The previous two centuries have seen Europe on the defensive. The Crusader states have completely vanished from the Middle East, a people from central Asian have conquered a huge slice of eastern Europe, and a pandemic has killed an enormous number of people. Yet the region has made huge cultural and technological strides, and is poised for extraordinary growth.

The Mongol conquest of Russia in the mid-13th century effectively cut that huge territory off from the rest of Europe, and Mongol invasion of central Europe inflicted huge damage. The terrible Black Death may have killed a third of Europeans.

Wars and unrest

Warfare involving England, France and the Low Countries  has endured over many decades (not for nothing is it known as the “Hundred Years’ War”). Political fragmentation has continued to affect Germany and Italy; and widespread religious unrest has disturbed much of the region, especially in central Europe. Then, in this year, 1453, the great historic city of Constantinople falls to the Muslim Turks. This is a severe psychological shock to Europeans. The Turkish (or Ottoman) empire now reaches far up into the Balkans.

These wars have seen the early use of gunpowder in warfare. The capture of Constantinople, for example, was greatly helped by the huge canon the Ottoman army deployed.

The Age of Discovery and the Italian Renaissance

To counter-balance the Muslim advance in the Balkans, at the other end of Europe, the Christian kingdoms of Spain have all but completed their conquest of Muslim territory. Portuguese sailors have begun their voyages of discovery, currently probing southward down the west coast of Africa. These will lead on to the age of European exploration, and all that would flow from that.

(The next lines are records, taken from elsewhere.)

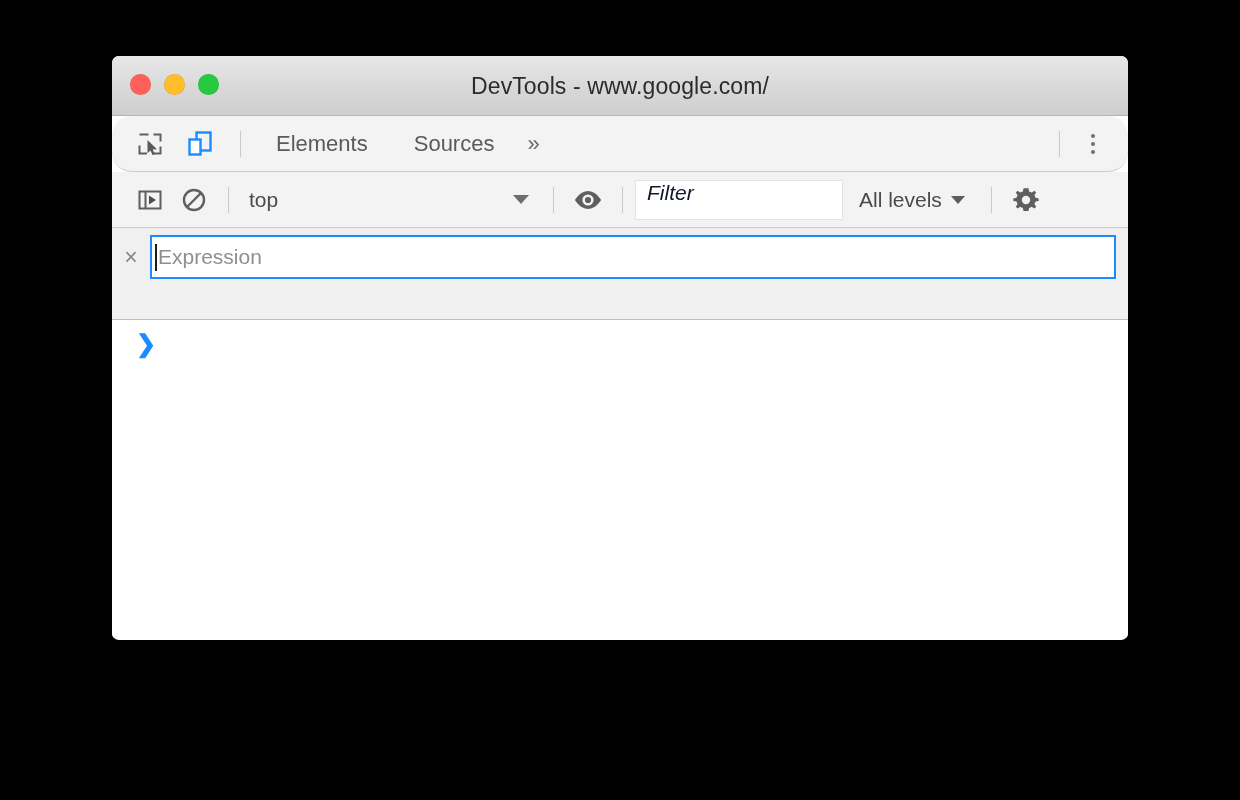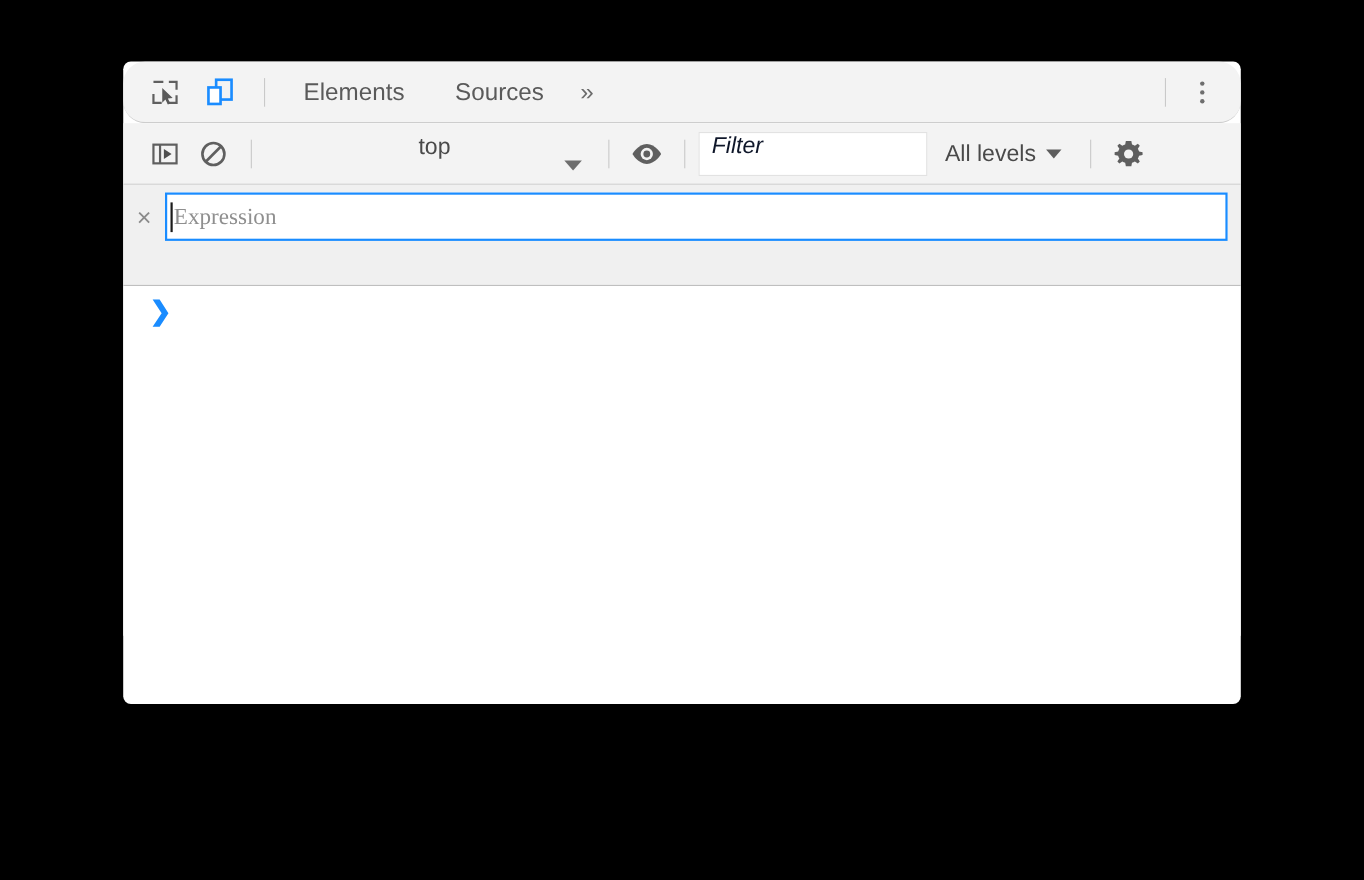"DevTools - www.google.com/" div.titlebar { html: none -> <div> <div> <span></span> <span></span> <span></span> </div> <div>DevTools - www.google.com/</div> </div> }
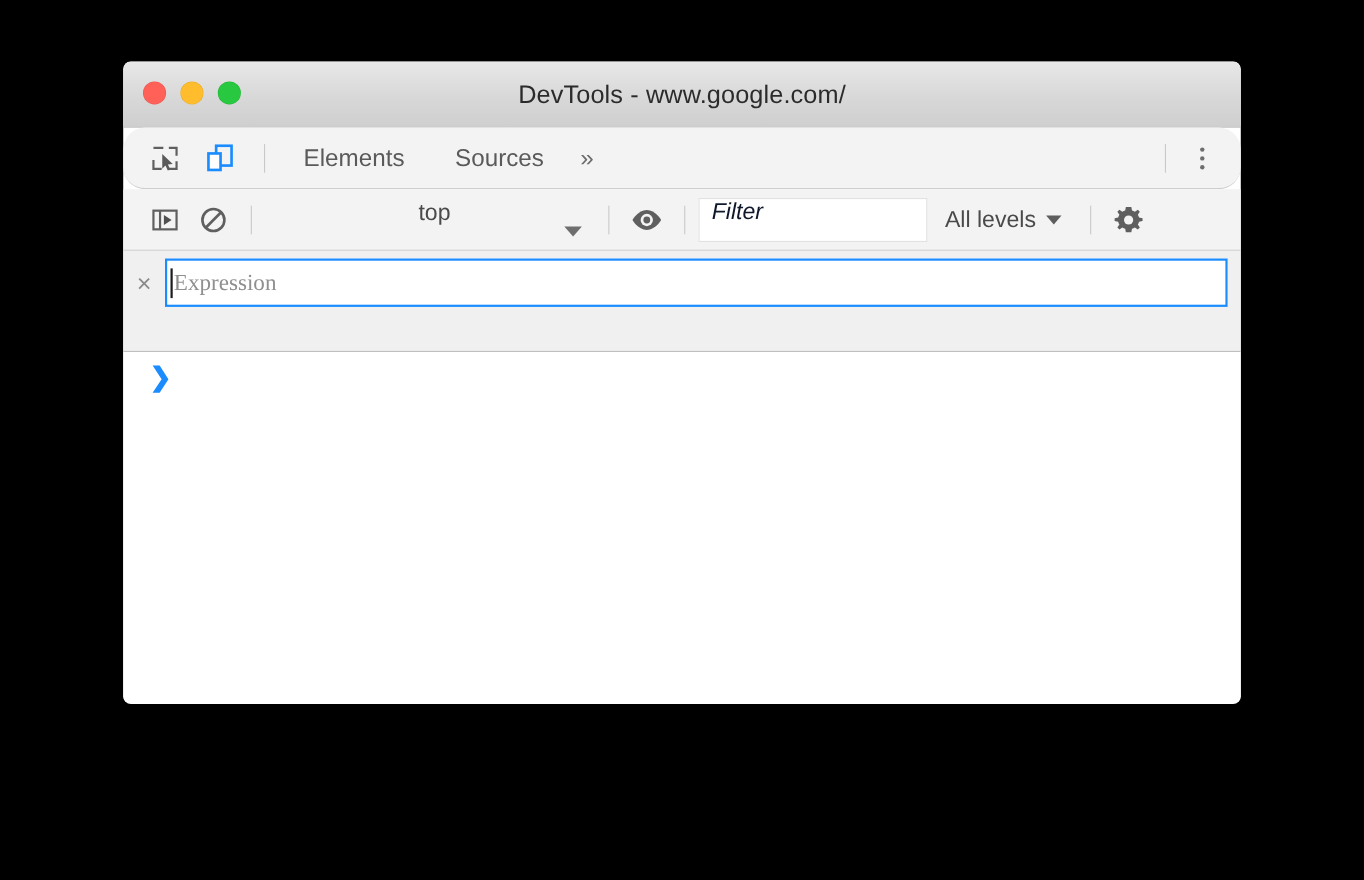"top" .ctx-select { flex-direction: column -> none }
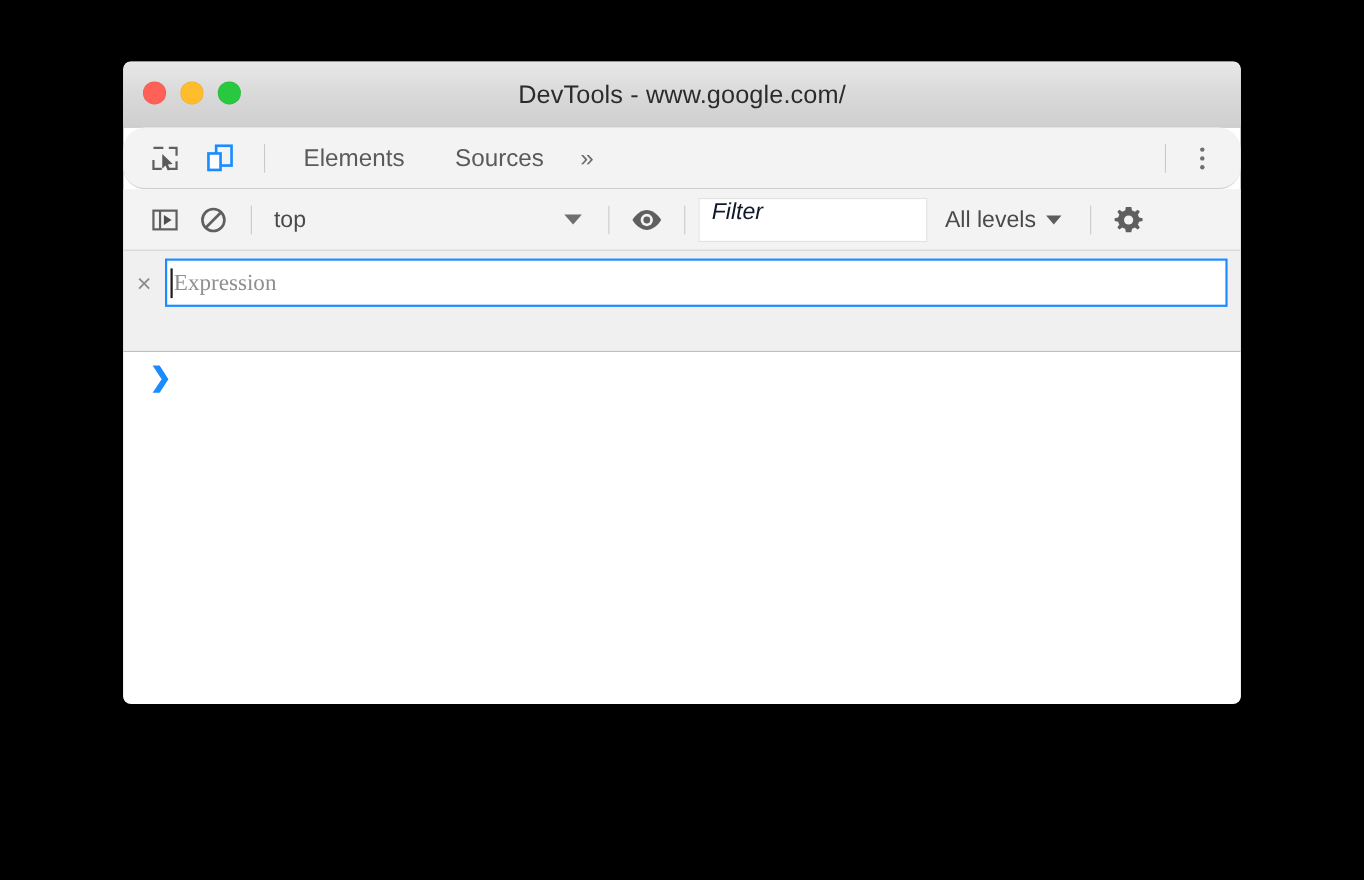"Expression" .expr-placeholder { font-family: Liberation Serif, serif -> Liberation Sans, sans-serif }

A cultural movement which later historians will call the “Italian Renaissance” is now under way. As well as producing beautiful new art and architecture, this will lead to a transformation of European thinking by challenging many of the basic assumptions of medieval philosophy. The first European printing presses will soon be spreading new knowledge and new ideas across the continent.

Economic growth

All this is linked to the long-term economic growth of Europe, which started centuries before in the early Middle Ages. This received a sharp set-back in the mid-14th century as a result of natural calamities, especially the Black Death, but within a couple of generations it resumed again.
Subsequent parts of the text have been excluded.